Listed records:
══════════════════════════════
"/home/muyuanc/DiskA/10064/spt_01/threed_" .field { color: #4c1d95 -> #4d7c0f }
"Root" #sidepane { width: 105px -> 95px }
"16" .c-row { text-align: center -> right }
══════════════════════════════
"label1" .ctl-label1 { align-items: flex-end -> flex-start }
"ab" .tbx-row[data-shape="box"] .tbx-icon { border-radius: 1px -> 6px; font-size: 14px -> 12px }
══════════════════════════════
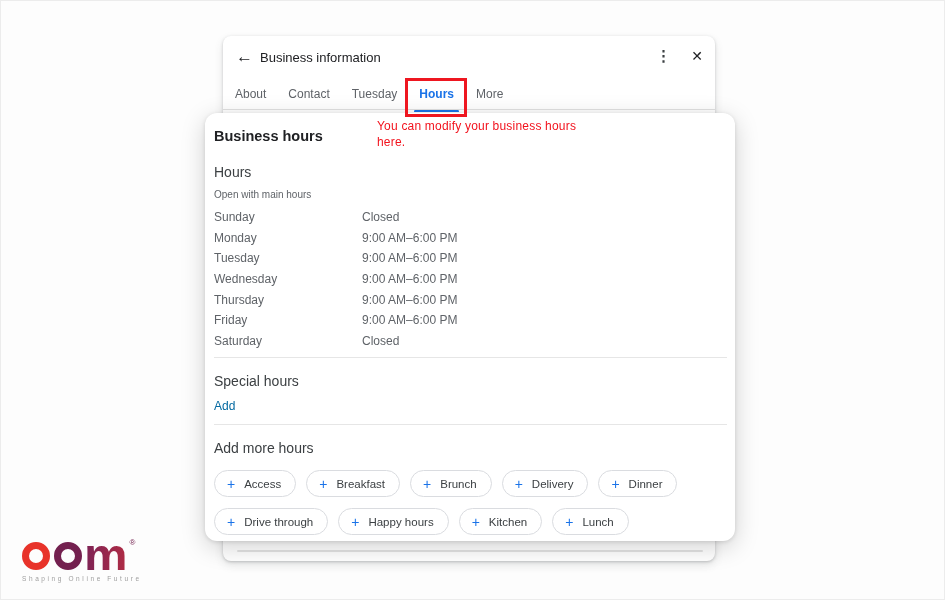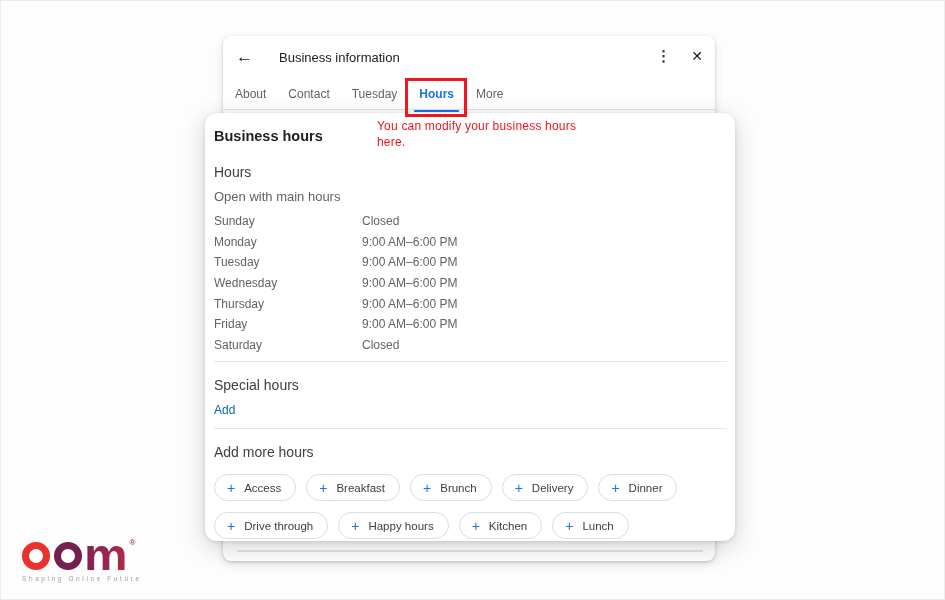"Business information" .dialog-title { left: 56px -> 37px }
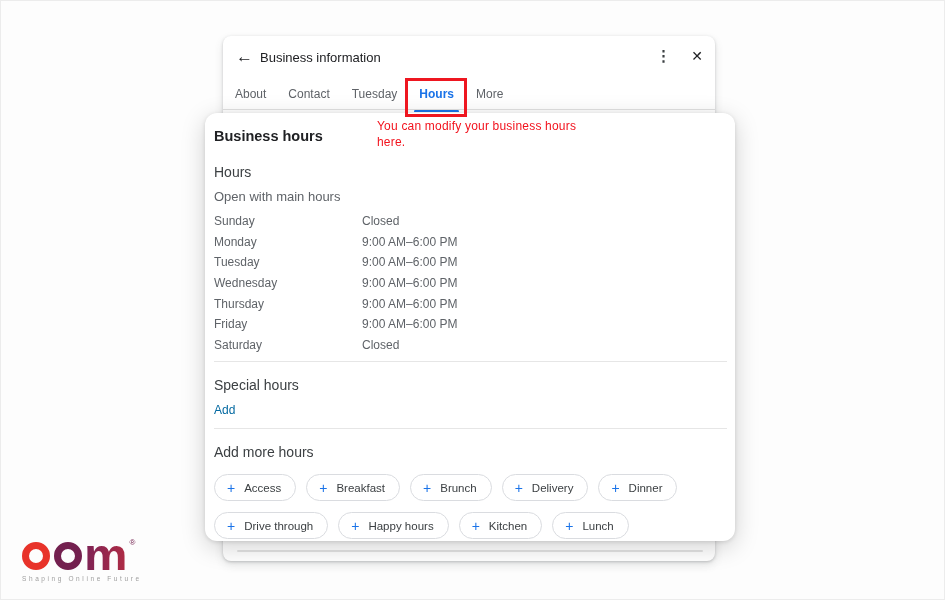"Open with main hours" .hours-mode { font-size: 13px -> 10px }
══════════════════════════════
Each line in the listing above from the one containing "width: 105px ->" through the one containing "text-align: center ->" should be repeated exactly, and no other line.

"Root" #sidepane { width: 105px -> 95px }
"16" .c-row { text-align: center -> right }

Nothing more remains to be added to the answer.